Mais à côté de ces riches occupés s’en trouvent d’autres qui, par préjugé, par paresse ou par erreur, suivent la route que vous indiquiez vous-mêmes. Ils ne travaillent pas ; en sont-ils plus heureux ? Connaissez-vous quelque chose de plus triste qu’un désœuvré ? de plus vain que son babil ? de plus petit que ses pensées et de plus embarrassant pour tous que sa personne ? – Il ne sait pas se divertir, direz-vous. Soit. Eh bien, voici un riche qui passe sa vie dans les amusements ; suivez-le après quelques années de jeunesse : voyez comme il se fatigue pour se réjouir, comme il s’ennuie à s’amuser, et surtout remarquez comme les voluptés du corps abrutissent son âme, la souillent et la tuent à la longue ! – Mais il faut savoir varier ses plaisirs, direz-vous. – Oui, il faudrait savoir ce que personne n’a su jusqu’à ce jour, savoir l’impossible, car nos sens limités se fatiguent et s’émoussent ; et vous ne vous faites illusion à cet égard que parce que vous n’en avez pas encore usé jusqu’à la satiété. – Il faut de la modération, direz-vous encore. Sans doute, vous répondrai-je, et c’est précisément ce qui vous ramène à ma conclusion : l’homme pour goûter les plaisirs doit les rendre rares, et pour les grandir il doit d’abord travailler.

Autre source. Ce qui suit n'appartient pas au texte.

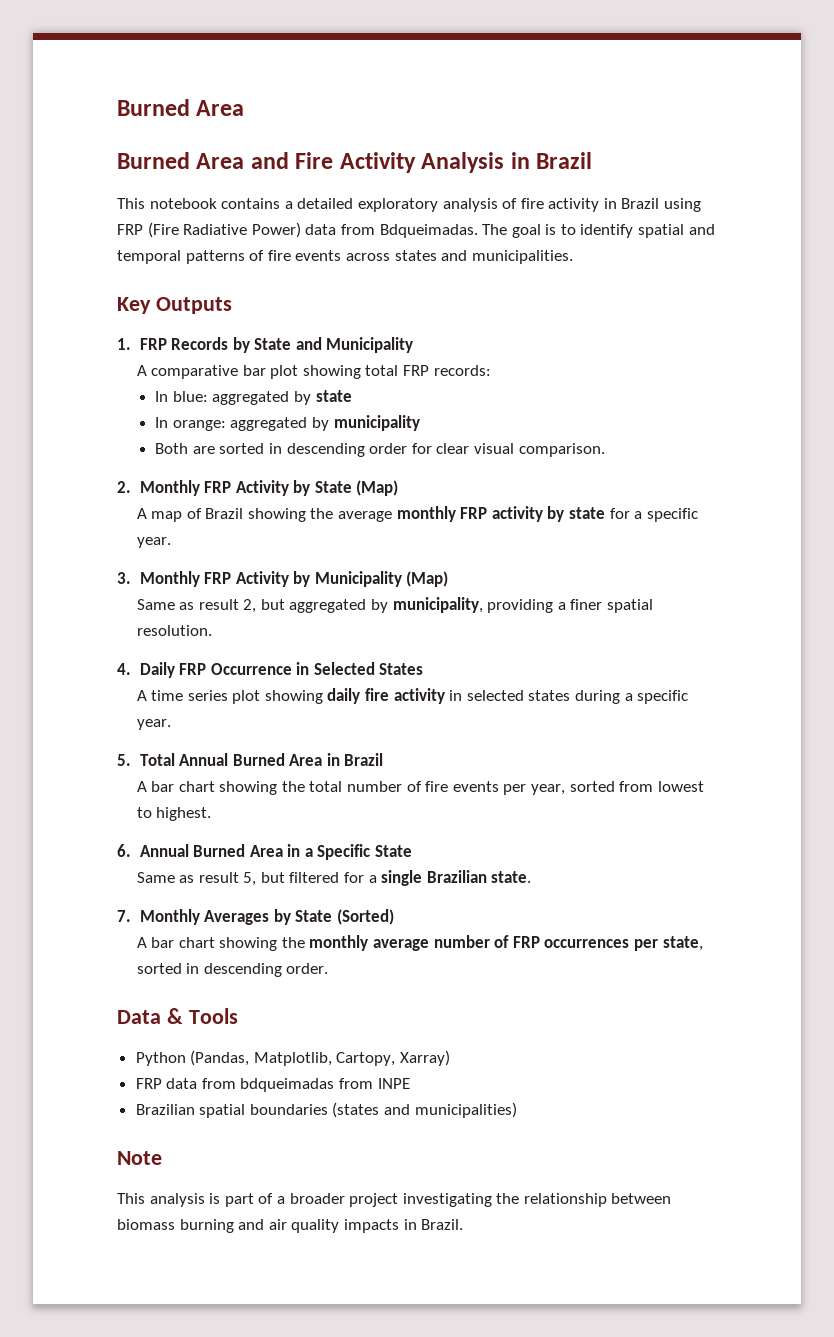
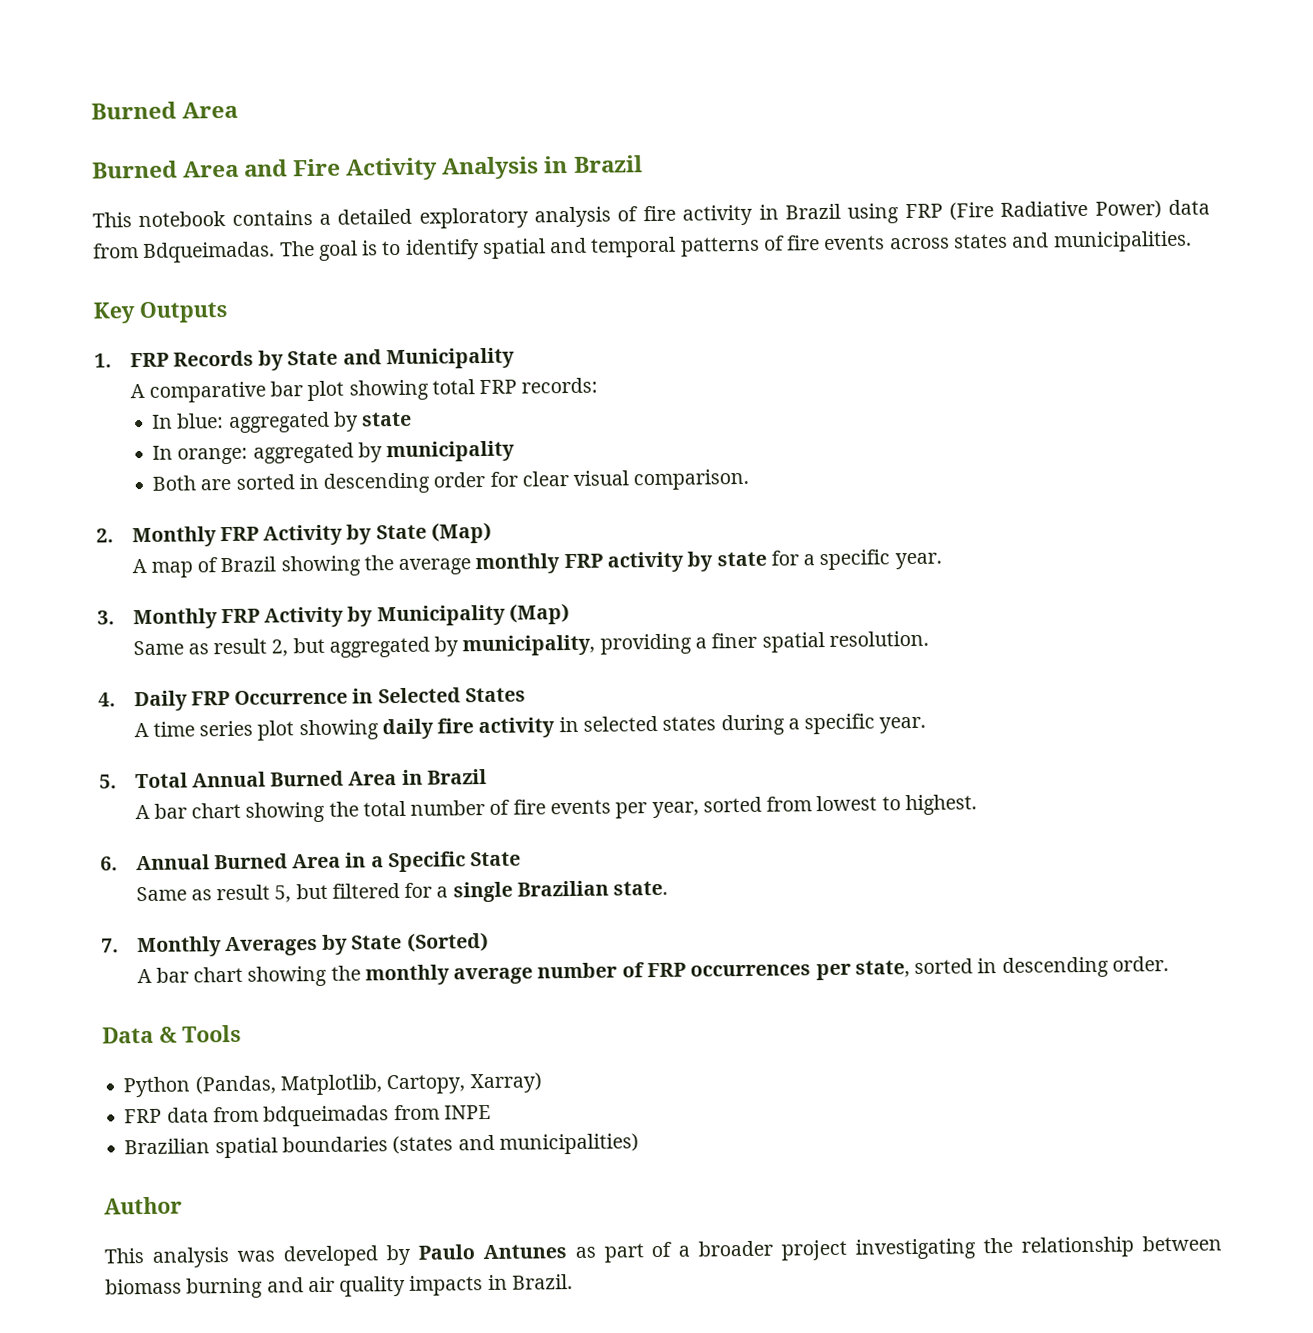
- Note
+ Author
- This analysis is part of a broader project investigating the relationship between biomass burning and air quality impacts in Brazil.
+ This analysis was developed by Paulo Antunes as part of a broader project investigating the relationship between biomass burning and air quality impacts in Brazil.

Mais pourquoi chercher dans une supposition impossible, celle de l’homme déchargé de tout travail, des preuves d’une vérité que nous trouvons dans notre vie toute occupée ? Consultez votre propre expérience, et vous reconnaîtrez que le repos prolongé vous énerve, vous assoupit et vous endort ; convenez que les nécessités de la vie, au contraire, vous réveillent, fécondent votre esprit, et que vous leur devez vos meilleures œuvres comme vos plus vives jouissances. L’homme est comme le balancier d’une pendule que met en mouvement le ressort du travail. Aussi longtemps que ressort ou contre-poids le sollicite, le balancier marche, s’élève, et ne redescend d’un côté que pour monter de l’autre. Mais retirez le ressort au balancier en mouvement, et vous verrez les oscillations diminuer de hauteur, se ralentir de plus en plus et tomber enfin dans l’immobilité du repos. De même retranchez l’impérieux travail qui le pousse, et l’homme agira toujours moins, ralentira sa marche, jusqu’à ce qu’il tombe aussi dans un honteux repos. Un coup de doigt accidentel peut bien remettre le balancier en mouvement pour quelques minutes, mais il n’y a que le ressort toujours tendu qui le fasse marcher longtemps ; de même une circonstance fortuite ; venant du dehors lancera bien l’homme dans une activité passagère, mais il n’y a que le travail imposé par une nécessité constante, tiré de sa nature intime et voulu par son Créateur, qui puisse régler et maintenir en lui une activité salutaire.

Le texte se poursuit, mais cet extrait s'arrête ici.